Sure enough, it was our rebellious neighbor Parker. At 50 miles an hour, down the quiet street he drove madly, jamming on his brakes with a squeal and, whipping the wheel around, made a very bad and bouncy turn into his side drive, where he jerked to a stop.

“Well, well, well!” chuckled Gibbs.

Parker burst out of the car and slammed the door with violence.

“Nice day?” I called across, very neighborly.

Parker stood with jaw outthrust, staring back up the street. Then he stood glowering at the ground a moment.

“Aaahhrrfff!” he said, finally, and came slowly across the street to us.

“Look,” he grated, “three-quarters of an hour ago my wife sent me up to the corner to get a half a dozen lemons and two cans of sardines.”

“So?” encouraged Gibbs.

“I,” enunciated Parker, backing up to get room to roar, “have been THREE-QUARTERS of an hour trying to find a place to park my car a minute!”

“You should have parked,” I reproved, “up a side street.”

“Side street?” yelled Parker. “I’ve driven around six blocks of side streets. Bakers, milkmen, department store delivery trucks, not to mention a car in front of every home, instead of up the side drive, where it should be…”

“A little patience,” suggested Gibbs, “and you would have nabbed a place on the shopping street. Somebody is always moving on…”

“Somebody,” gritted Parker in a low voice, “is always moving on! I tell you, the storekeepers all along those shopping streets arrive at 8 am and park their cars in front of their stores for the WHOLE DAY!”

“They’d hardly be silly enough,” I soothed, “to do that.”

“Well, then,” shouted Parker, “why is it impossible for a casual shopper, like me, to find a parking spot for blocks and blocks around the dopy little grocery store I want to visit? Why IS it?”

Gibbs leaned his rake on the tree, and took a deep breath. This was Gibbs’ meat. He is my bright businessman neighbor.

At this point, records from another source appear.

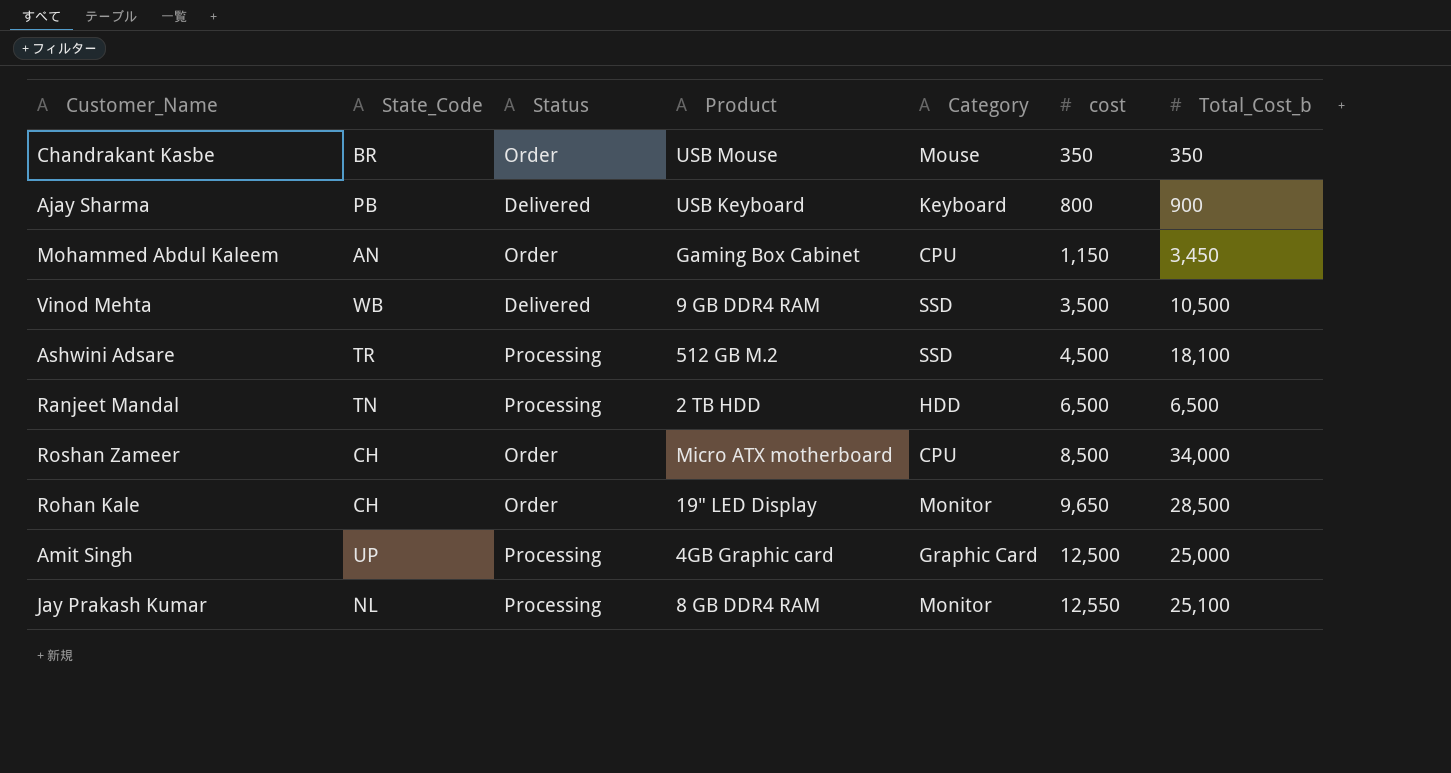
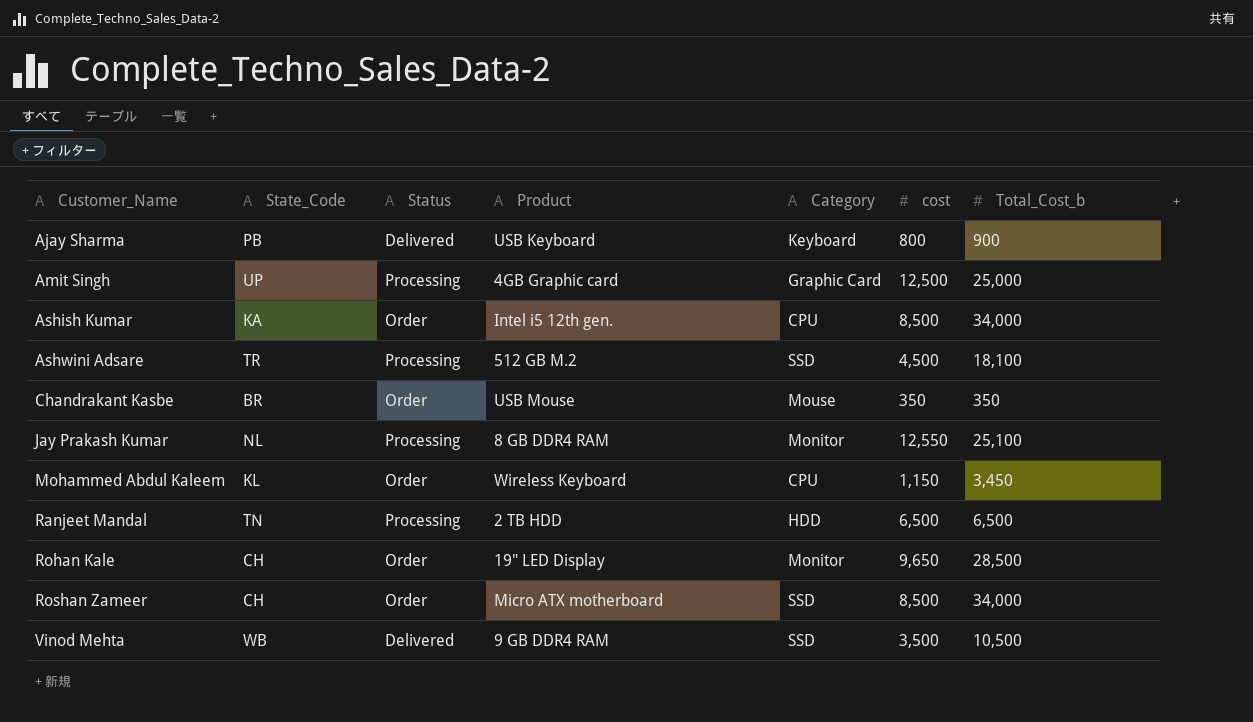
row order: cost ascending -> Customer_Name ascending
row Ashish Kumar: none -> KA | Order | Intel i5 12th gen. | CPU | 8,500 | 34,000
Mohammed Abdul Kaleem | State_Code: AN -> KL
Mohammed Abdul Kaleem | Product: Gaming Box Cabinet -> Wireless Keyboard
Roshan Zameer | Category: CPU -> SSD

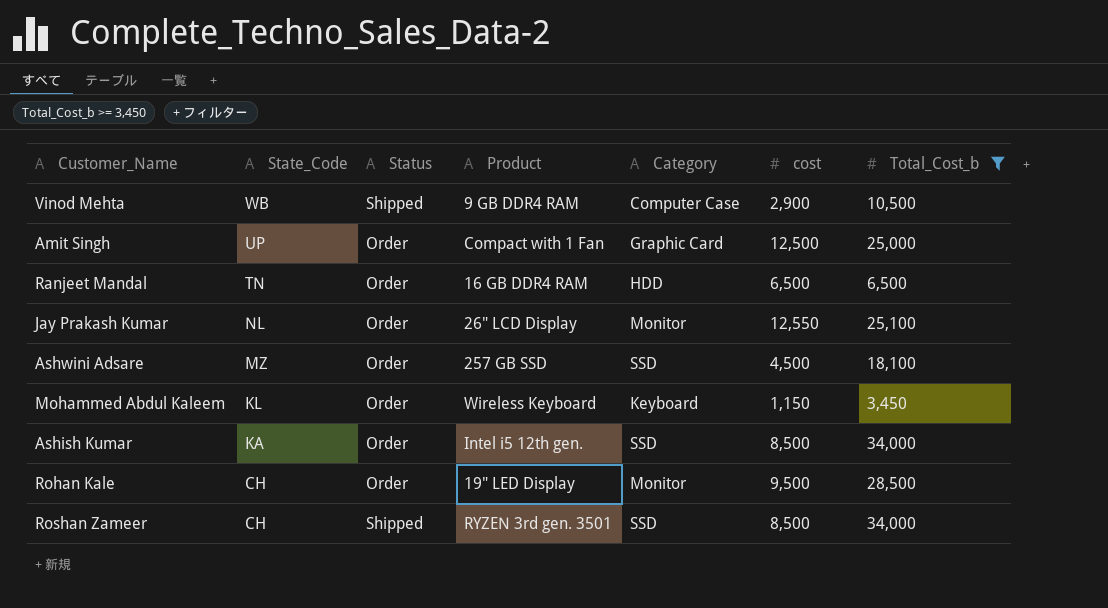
filter: none -> Total_Cost_b >= 3,450
row order: Customer_Name ascending -> State_Code descending
Vinod Mehta | Status: Delivered -> Shipped
Vinod Mehta | Category: SSD -> Computer Case
Vinod Mehta | cost: 3,500 -> 2,900
Amit Singh | Status: Processing -> Order
Amit Singh | Product: 4GB Graphic card -> Compact with 1 Fan
Ranjeet Mandal | Status: Processing -> Order
Ranjeet Mandal | Product: 2 TB HDD -> 16 GB DDR4 RAM
Jay Prakash Kumar | Status: Processing -> Order
Jay Prakash Kumar | Product: 8 GB DDR4 RAM -> 26" LCD Display
Ashwini Adsare | State_Code: TR -> MZ
Ashwini Adsare | Status: Processing -> Order
Ashwini Adsare | Product: 512 GB M.2 -> 257 GB SSD
Mohammed Abdul Kaleem | Category: CPU -> Keyboard
Ashish Kumar | Category: CPU -> SSD
Rohan Kale | cost: 9,650 -> 9,500
Roshan Zameer | Status: Order -> Shipped
Roshan Zameer | Product: Micro ATX motherboard -> RYZEN 3rd gen. 3501

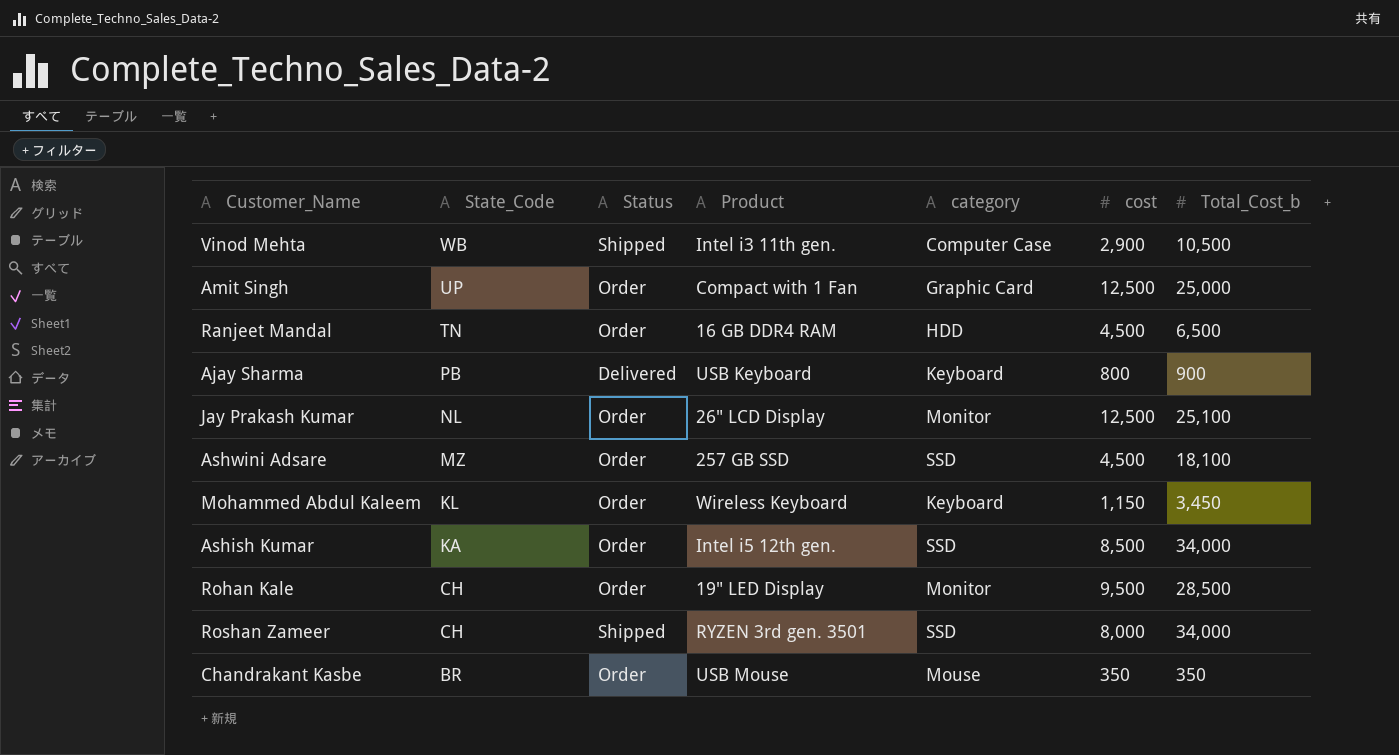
filter: Total_Cost_b >= 3,450 -> none
column name: Category -> category
Vinod Mehta | Product: 9 GB DDR4 RAM -> Intel i3 11th gen.
Ranjeet Mandal | cost: 6,500 -> 4,500
Jay Prakash Kumar | cost: 12,550 -> 12,500
Roshan Zameer | cost: 8,500 -> 8,000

“Look, Parker,” he said, calmly. “You are demonstrating, as you stand here, that the problem is you yourself. It isn’t traffic. It isn’t business. It isn’t economics. It’s just you. You’re an impatient, hot-tempered guy. And you are out of step with the times.”

Parker was too outraged to speak.

“The ever-changing world,” pulpitted Gibbs, “requires of mankind an ever-changing personality. The day the automobile was invented, a new type of man was called into being – a man alert, accommodating, patient and co-operative.”

“Are you suggesting…?” snorted Parker.

“The day the automobile was invented,” pursued Gibbs reverently, “the individualist, the selfish, old-fashioned, egocentric, dog-in-manger1 type of man became an anachronism. You are an anachronism.”

Parker had never been called that before and could not think of the proper retort.

“You are a hot-tempered guy,” concluded Gibbs, “who wants to drive up to the corner for half a dozen lemons and two cans of sardines, and have everybody get out of your way so that you can attend to your insignificant business without delay.”

Parker fairly shrank with exasperation.

“Look,” he pleaded, weakly, “all I want to do is stop people – the storekeepers themselves, mostly – from parking for hours on shopping streets. And I want people on the side streets, who have side drives, to put their cars IN their side drives, instead of leaving them parked out in front, where they prevent casual shoppers from finding a few minutes’ haven. How would they like it if people like me, unable to find a place to park, drove into their idle side drives?”

The way you came tearing down the street, a minute ago…” accused Gibbs.

“I was peeved,” muttered Parker. “That’s all.”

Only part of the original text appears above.